O que é preciso para recuperar aprendizagens e melhorar o acompanhamento dos alunos, tornar as aulas mais interessantes e produtivas e dar apoio efectivo aos alunos com dificuldades?

Será aumentando ainda mais a burocracia escolar, colocando os professores a preencher plataformas e papéis, ou libertando o seu tempo para se poderem dedicar inteiramente ao trabalho com os alunos?

Polvilhar o horário de cada turma com meia dúzia de coadjuvâncias, ou reduzir o tamanho das turmas, de forma a que todos os professores possam dar mais atenção e apoio aos alunos que precisem?

Apoios especializados ao nível da psicologia, terapias e educação especial para os alunos com maiores comprometimentos, ou apoios generalistas que são apenas mais do mesmo?

O PCP identifica bem o caminho certo para o pós-pandemia educativo: turmas reduzidas, mais profissionais nas escolas, flexibilidade não para andar a brincar aos currículos e às avaliações, mas para gerir créditos horários que permitam responder às necessidades dos alunos e da organização das escolas.

Principal muleta de suporte a um governo cada vez mais isolado e fechado em si mesmo, esperemos que o PCP saiba impor, mais do que exigir, melhores soluções governativas para a Educação portuguesa.

Em relação ao Plano de Recuperação de Aprendizagens para o próximo ano lectivo apresentado pelo Governo no início de Julho, Jorge Pires criticou “um plano de intenções, pouco desenvolvido e de objectivos pouco claros”, que, acusa, foi “elaborado à revelia de quem tem o conhecimento real da situação”.

“Ainda que, após a sua apresentação, o Ministério da Educação tivesse promovido uma aparente audição das organizações representativas da comunidade educativa, ela não levou o Ministério a alterar o projecto que elaborara, ficando por responder às muitas questões levantadas por organizações sindicais, associações de dirigentes escolares ou pelo movimento associativo de pais”, lamentou. Outra das críticas é o facto de, dos 900 milhões anunciados pelo Governo para dois anos, “apenas 140 milhões são dirigidos aos trabalhadores o que é manifestamente pouco”.

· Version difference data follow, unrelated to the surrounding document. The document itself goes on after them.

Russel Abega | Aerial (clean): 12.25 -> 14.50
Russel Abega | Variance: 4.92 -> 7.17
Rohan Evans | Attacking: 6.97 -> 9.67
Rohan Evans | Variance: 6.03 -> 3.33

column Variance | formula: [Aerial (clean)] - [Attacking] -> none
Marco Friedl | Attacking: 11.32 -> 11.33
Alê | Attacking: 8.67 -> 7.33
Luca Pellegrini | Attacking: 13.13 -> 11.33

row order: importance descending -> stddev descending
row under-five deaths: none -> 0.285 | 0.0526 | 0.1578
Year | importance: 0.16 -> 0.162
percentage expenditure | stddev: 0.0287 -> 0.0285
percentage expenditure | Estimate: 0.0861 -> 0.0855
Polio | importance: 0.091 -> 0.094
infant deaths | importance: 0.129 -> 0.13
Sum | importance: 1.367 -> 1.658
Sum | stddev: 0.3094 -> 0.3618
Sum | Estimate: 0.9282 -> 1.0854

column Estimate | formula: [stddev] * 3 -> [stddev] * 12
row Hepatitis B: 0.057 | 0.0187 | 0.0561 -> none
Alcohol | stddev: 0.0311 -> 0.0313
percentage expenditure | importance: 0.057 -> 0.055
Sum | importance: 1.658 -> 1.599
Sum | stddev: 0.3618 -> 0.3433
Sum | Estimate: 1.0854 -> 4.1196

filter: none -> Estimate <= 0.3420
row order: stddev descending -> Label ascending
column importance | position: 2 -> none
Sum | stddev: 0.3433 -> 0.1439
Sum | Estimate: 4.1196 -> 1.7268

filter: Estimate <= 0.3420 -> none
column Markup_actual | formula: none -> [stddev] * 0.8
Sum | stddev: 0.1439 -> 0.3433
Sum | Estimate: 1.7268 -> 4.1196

Entre as medidas que o PCP exige agora ao executivo socialista na área da educação está a redução do número de alunos por turma, a flexibilização da organização das turmas e o “reforço efectivo de horas atribuídas às escolas para o desenvolvimento de tutorias e mentorias”.

Reforçar os “meios destinados a uma educação verdadeiramente inclusiva” e criar “equipas multidisciplinares específicas ou reforço significativo das existentes para que articulem os Planos de Recuperação” é outro dos pedidos.